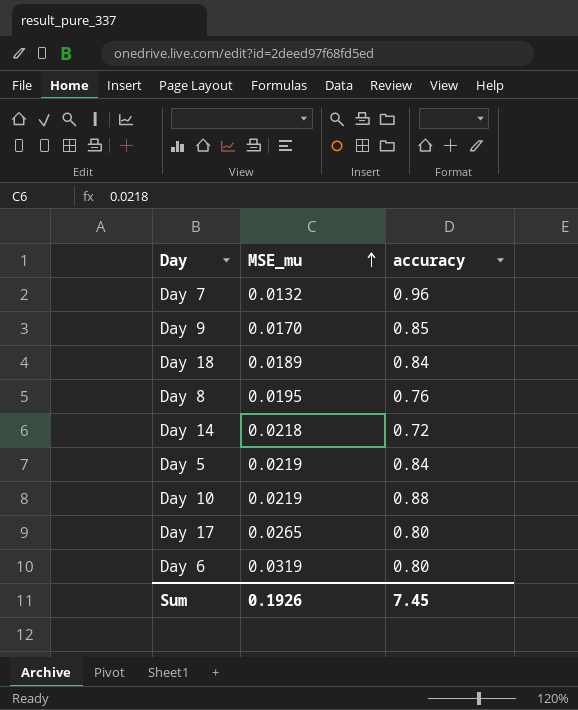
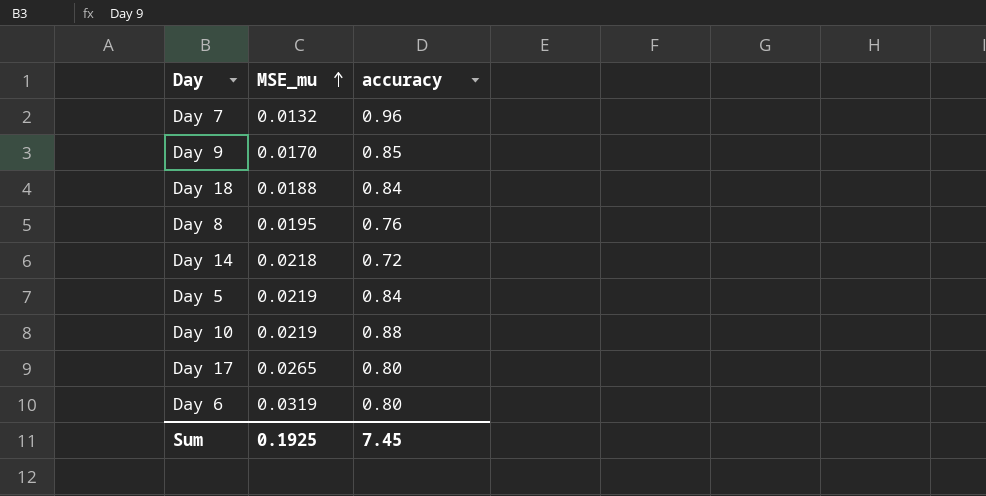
Day 18 | MSE_mu: 0.0189 -> 0.0188
Sum | MSE_mu: 0.1926 -> 0.1925

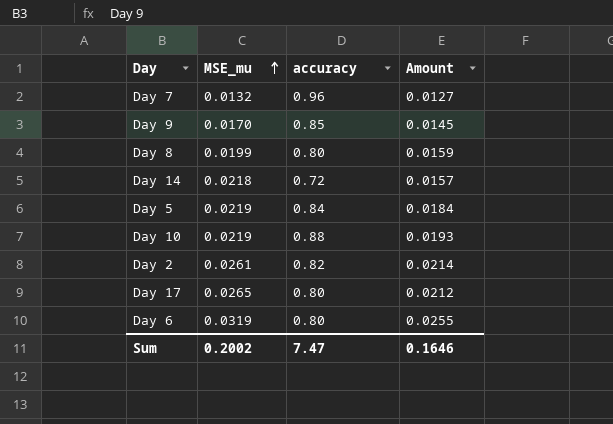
column Amount | formula: none -> [MSE_mu] * [accuracy]
row Day 18: 0.0188 | 0.84 -> none
Day 8 | MSE_mu: 0.0195 -> 0.0199
Day 8 | accuracy: 0.76 -> 0.80
row Day 2: none -> 0.0261 | 0.82 | 0.0214
Sum | MSE_mu: 0.1925 -> 0.2002
Sum | accuracy: 7.45 -> 7.47

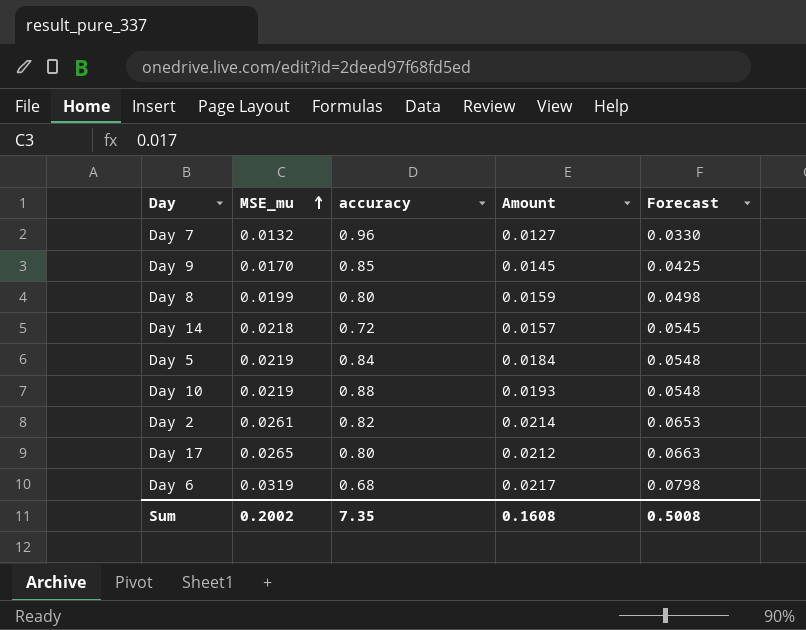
column Forecast | formula: none -> [MSE_mu] * 2.5
Day 6 | accuracy: 0.80 -> 0.68
Day 6 | Amount: 0.0255 -> 0.0217
Sum | accuracy: 7.47 -> 7.35
Sum | Amount: 0.1646 -> 0.1608

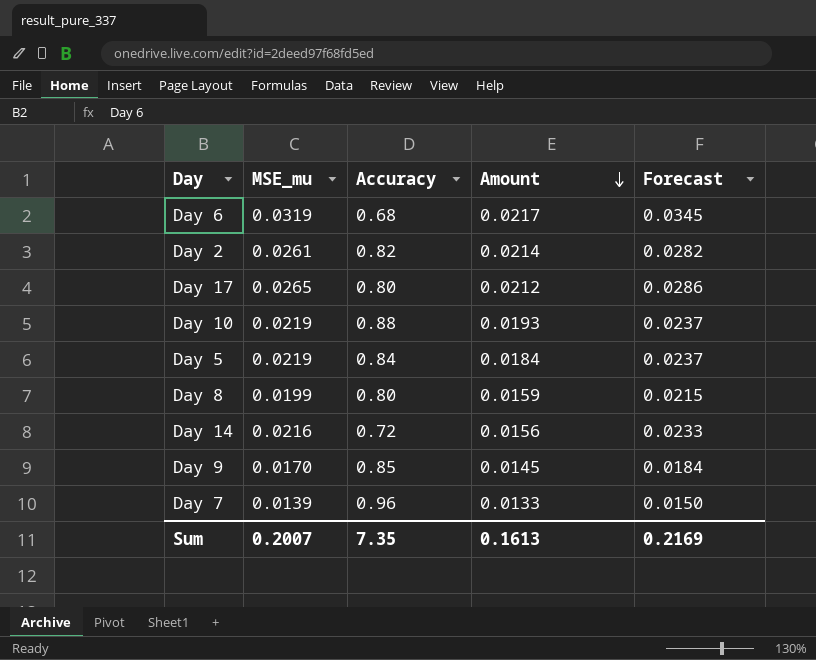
row order: MSE_mu ascending -> Amount descending
column name: accuracy -> Accuracy
column Forecast | formula: [MSE_mu] * 2.5 -> [MSE_mu] * 1.08
Day 14 | MSE_mu: 0.0218 -> 0.0216
Day 14 | Amount: 0.0157 -> 0.0156
Day 7 | MSE_mu: 0.0132 -> 0.0139
Day 7 | Amount: 0.0127 -> 0.0133
Sum | MSE_mu: 0.2002 -> 0.2007
Sum | Amount: 0.1608 -> 0.1613
Sum | Forecast: 0.5008 -> 0.2169

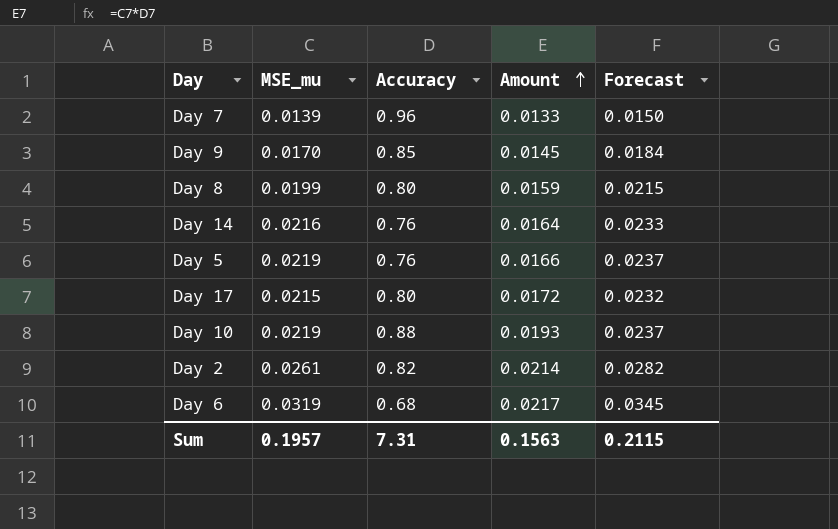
row order: Amount descending -> Amount ascending
Day 14 | Accuracy: 0.72 -> 0.76
Day 14 | Amount: 0.0156 -> 0.0164
Day 5 | Accuracy: 0.84 -> 0.76
Day 5 | Amount: 0.0184 -> 0.0166
Day 17 | MSE_mu: 0.0265 -> 0.0215
Day 17 | Amount: 0.0212 -> 0.0172
Day 17 | Forecast: 0.0286 -> 0.0232
Sum | MSE_mu: 0.2007 -> 0.1957
Sum | Accuracy: 7.35 -> 7.31
Sum | Amount: 0.1613 -> 0.1563
Sum | Forecast: 0.2169 -> 0.2115

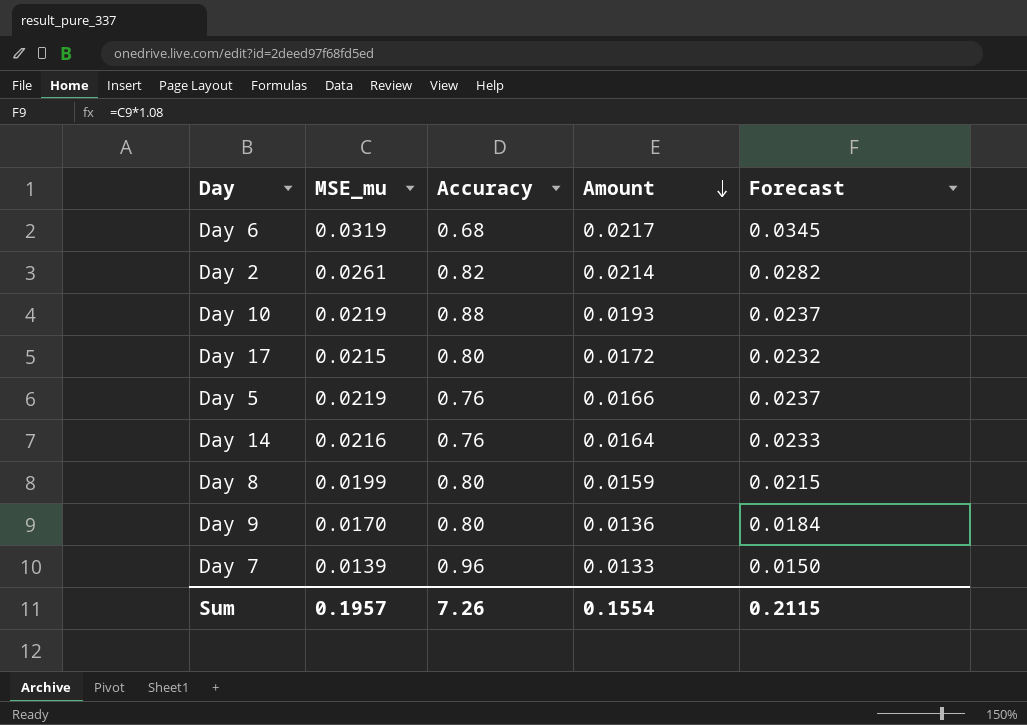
row order: Amount ascending -> Amount descending
Day 9 | Accuracy: 0.85 -> 0.80
Day 9 | Amount: 0.0145 -> 0.0136
Sum | Accuracy: 7.31 -> 7.26
Sum | Amount: 0.1563 -> 0.1554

### TASK TO COMPLETE
From the line with "Sum | accuracy: 7.45 -> 7.47" through the end of the listing, write out every line exactly, leaving out the pictures.

### SOLUTION TO THIS PROBLEM
Sum | accuracy: 7.45 -> 7.47

column Forecast | formula: none -> [MSE_mu] * 2.5
Day 6 | accuracy: 0.80 -> 0.68
Day 6 | Amount: 0.0255 -> 0.0217
Sum | accuracy: 7.47 -> 7.35
Sum | Amount: 0.1646 -> 0.1608

row order: MSE_mu ascending -> Amount descending
column name: accuracy -> Accuracy
column Forecast | formula: [MSE_mu] * 2.5 -> [MSE_mu] * 1.08
Day 14 | MSE_mu: 0.0218 -> 0.0216
Day 14 | Amount: 0.0157 -> 0.0156
Day 7 | MSE_mu: 0.0132 -> 0.0139
Day 7 | Amount: 0.0127 -> 0.0133
Sum | MSE_mu: 0.2002 -> 0.2007
Sum | Amount: 0.1608 -> 0.1613
Sum | Forecast: 0.5008 -> 0.2169

row order: Amount descending -> Amount ascending
Day 14 | Accuracy: 0.72 -> 0.76
Day 14 | Amount: 0.0156 -> 0.0164
Day 5 | Accuracy: 0.84 -> 0.76
Day 5 | Amount: 0.0184 -> 0.0166
Day 17 | MSE_mu: 0.0265 -> 0.0215
Day 17 | Amount: 0.0212 -> 0.0172
Day 17 | Forecast: 0.0286 -> 0.0232
Sum | MSE_mu: 0.2007 -> 0.1957
Sum | Accuracy: 7.35 -> 7.31
Sum | Amount: 0.1613 -> 0.1563
Sum | Forecast: 0.2169 -> 0.2115

row order: Amount ascending -> Amount descending
Day 9 | Accuracy: 0.85 -> 0.80
Day 9 | Amount: 0.0145 -> 0.0136
Sum | Accuracy: 7.31 -> 7.26
Sum | Amount: 0.1563 -> 0.1554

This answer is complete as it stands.